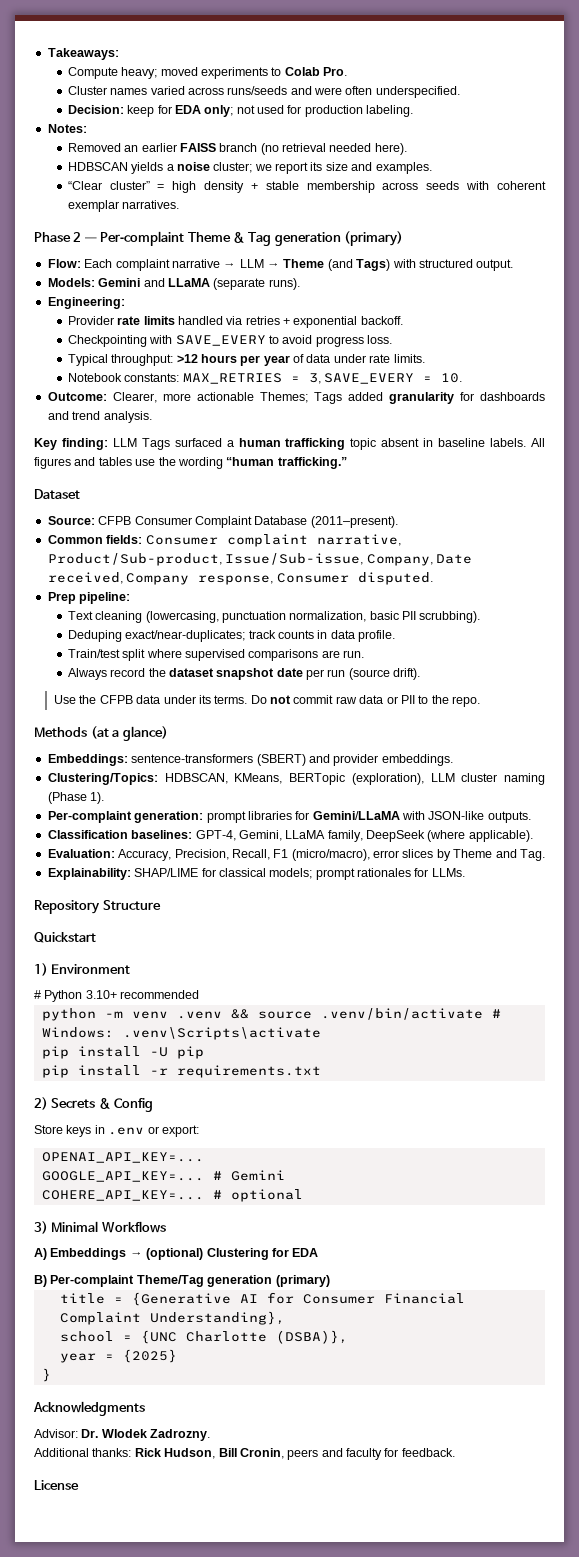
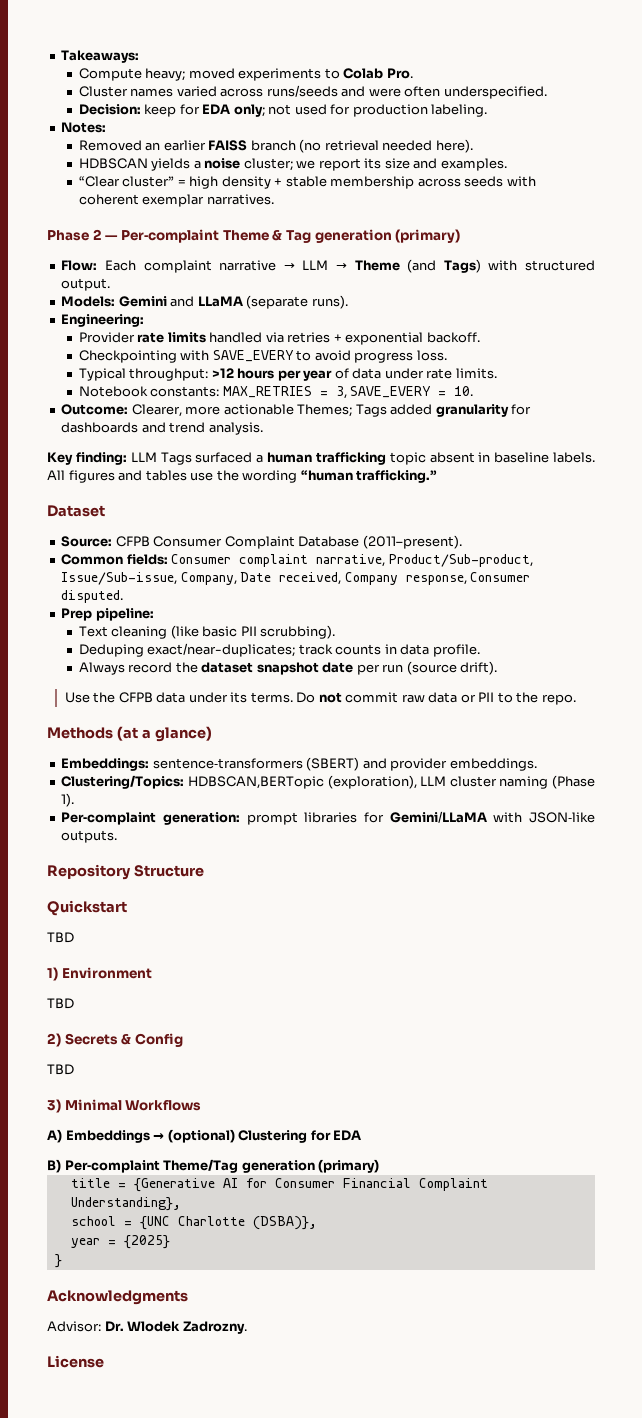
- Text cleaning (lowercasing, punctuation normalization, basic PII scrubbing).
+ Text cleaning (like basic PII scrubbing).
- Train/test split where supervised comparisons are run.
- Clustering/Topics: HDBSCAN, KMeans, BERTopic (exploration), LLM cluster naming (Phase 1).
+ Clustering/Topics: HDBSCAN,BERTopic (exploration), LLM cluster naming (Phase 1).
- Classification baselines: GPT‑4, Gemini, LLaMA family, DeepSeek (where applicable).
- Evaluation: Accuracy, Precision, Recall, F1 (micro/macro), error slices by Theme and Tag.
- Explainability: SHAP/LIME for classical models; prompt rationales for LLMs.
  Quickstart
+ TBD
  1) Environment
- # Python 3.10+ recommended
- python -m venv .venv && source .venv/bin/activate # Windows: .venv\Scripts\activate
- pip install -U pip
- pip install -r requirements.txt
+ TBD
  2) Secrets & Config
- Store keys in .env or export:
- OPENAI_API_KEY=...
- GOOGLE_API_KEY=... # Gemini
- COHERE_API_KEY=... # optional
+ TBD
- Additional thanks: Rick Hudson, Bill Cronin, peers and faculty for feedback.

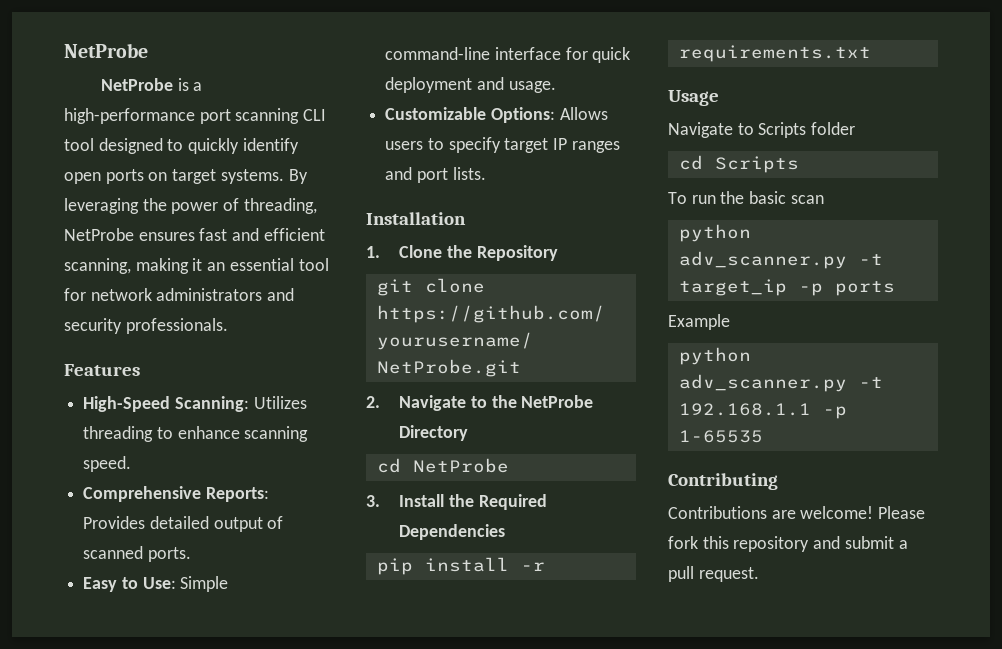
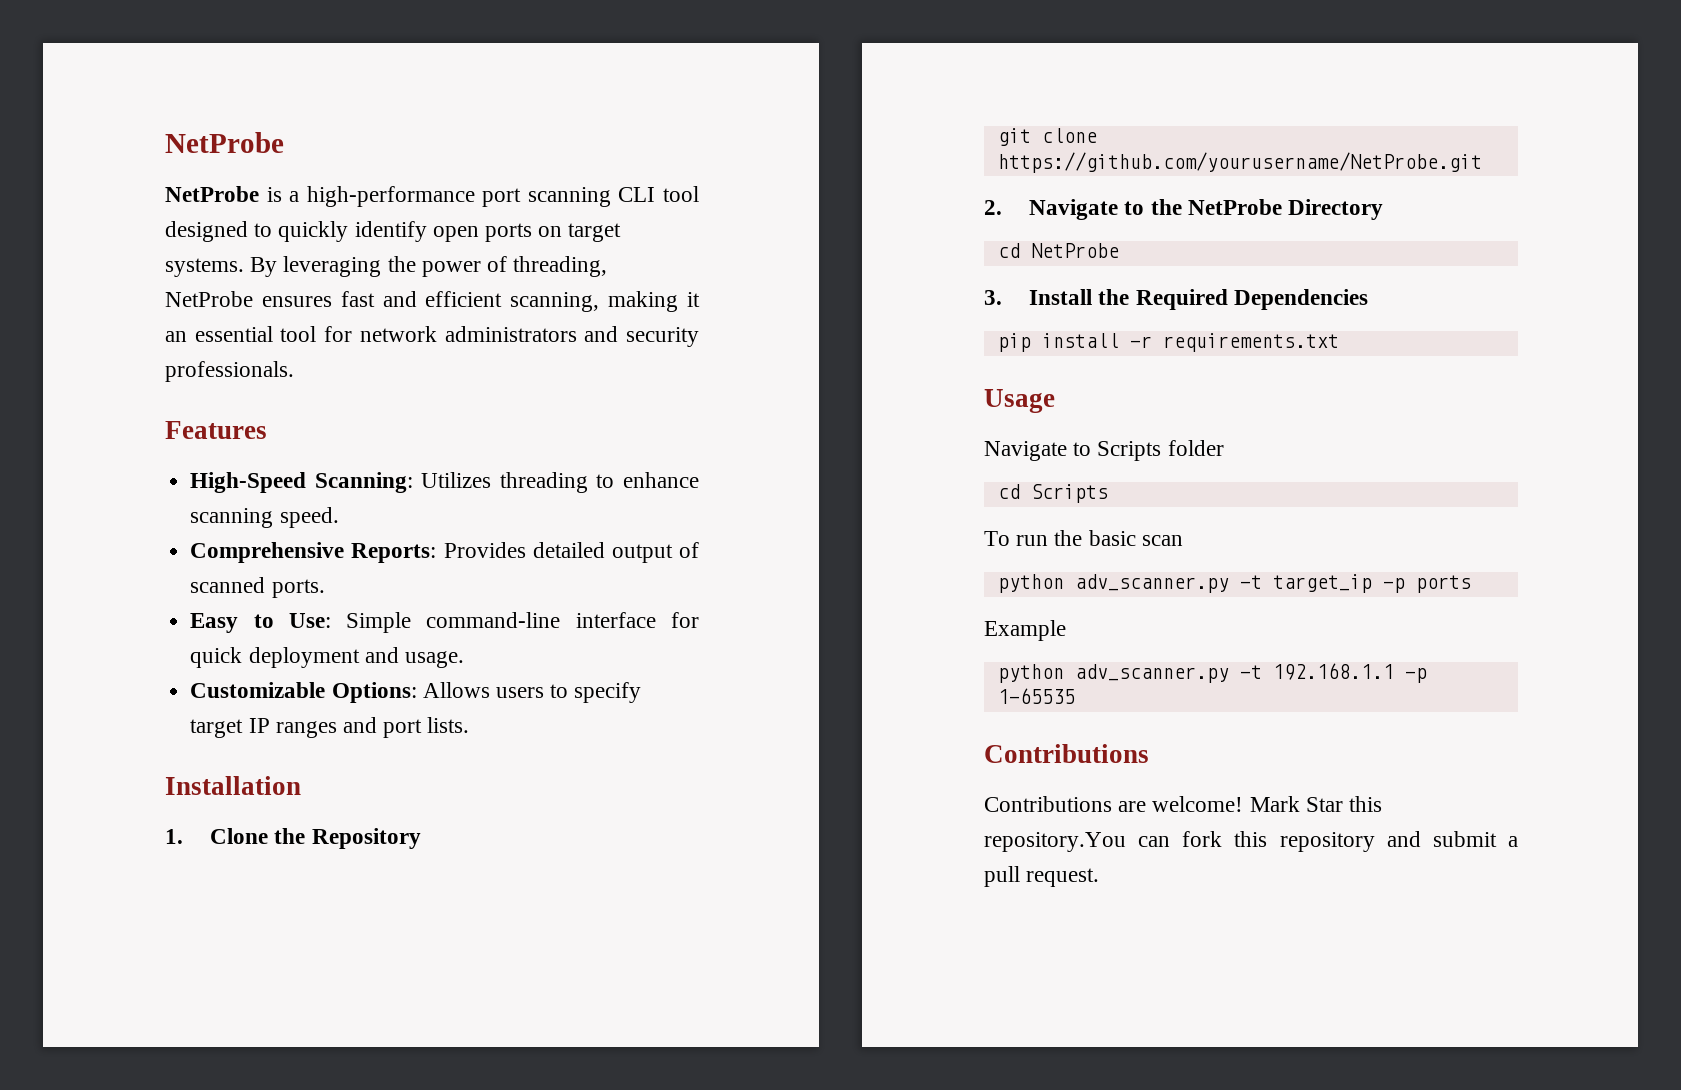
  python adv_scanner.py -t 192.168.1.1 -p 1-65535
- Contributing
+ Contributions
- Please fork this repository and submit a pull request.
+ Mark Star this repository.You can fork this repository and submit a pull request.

Problem requirements ->
Copy out exactly the lines between the line with "python adv_scanner.py -t" and the last line of the entries, counting both of those lines.

Output for this task ->
  python adv_scanner.py -t 192.168.1.1 -p 1-65535
- Contributing
+ Contributions
- Please fork this repository and submit a pull request.
+ Mark Star this repository.You can fork this repository and submit a pull request.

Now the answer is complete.